Patients And Methods: We conducted a retrospective analysis of patients with metastatic nccRCC who failed first-line TKI therapy between October 2011 and September 2020. The baseline characteristics of the patients and adverse events (AEs) were collected. Efficacy measures included objective response rate (ORR), disease control rate (DCR), progression-free survival (PFS) and overall survival (OS).

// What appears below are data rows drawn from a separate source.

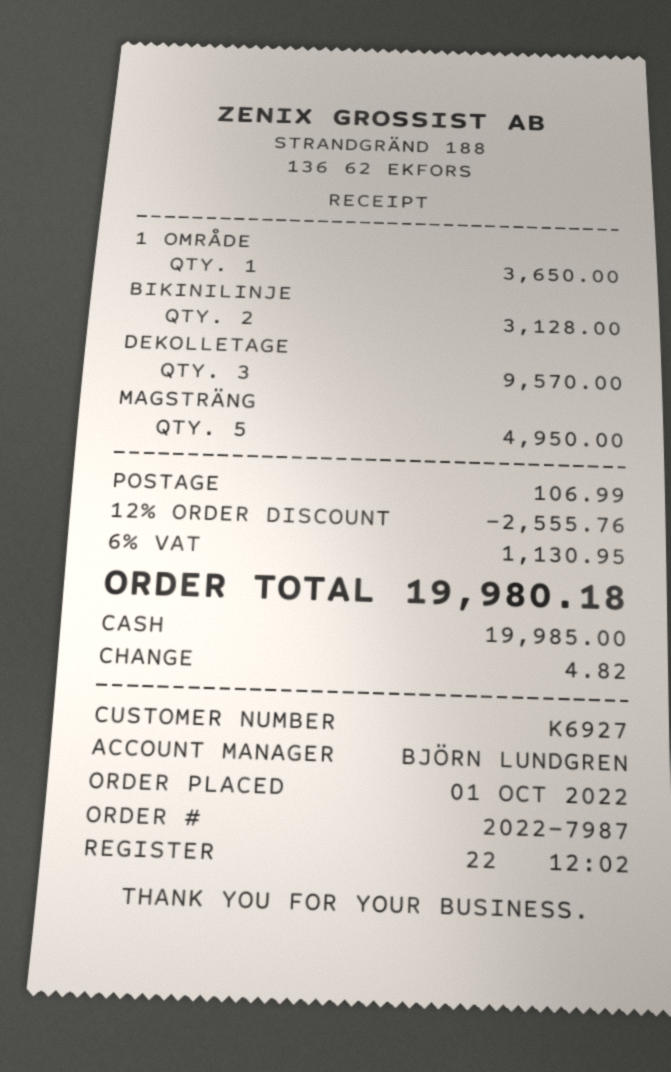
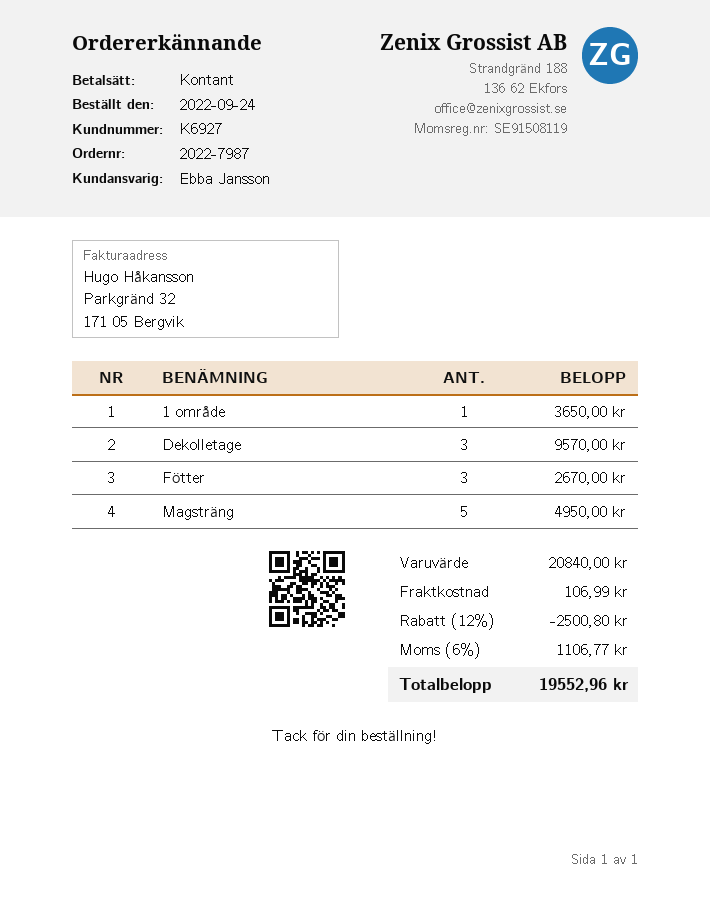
order date: 2022-10-01 -> 2022-09-24
sales rep: BJÖRN LUNDGREN -> Ebba Jansson
BIKINILINJE: 2 for 3128.00 -> none
Fötter: none -> 3 for 2670.00
discount: 12% = 2555.76 -> 12% = 2500.80
tax: 6% = 1130.95 -> 6% = 1106.77
total: 19980.18 -> 19552.96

Results: The current study enrolled 65 patients, with a median age of 48 (interquartile 37-60) years. Among all patients, 21 received TKI monotherapy while 44 patients received combination therapy (TKI plus anti-PD1). The ORR and DCR for the whole cohort were 38.5% and 56.9%, respectively. ORR (50.0% vs. 14.3%, P = .006) and DCR (70.5% vs. 28.6%, P = .001) were improved in the combination group compared with the TKI group. The overall second-line PFS was 7.7 (95% CI: 6.1-9.3) months and OS was 25.2 (19.5-30.8) months. Patients receiving combination therapy had a longer PFS compared with those receiving TKI monotherapy [median PFS (95% CI): 9.2 (5.9-12.4) vs. 5.4 (2.6-8.2) m, Log-rank P = .002]. The incidence of treatment-related AEs of grade 3 or higher was comparable between the 2 groups (56.8% vs. 52.4%).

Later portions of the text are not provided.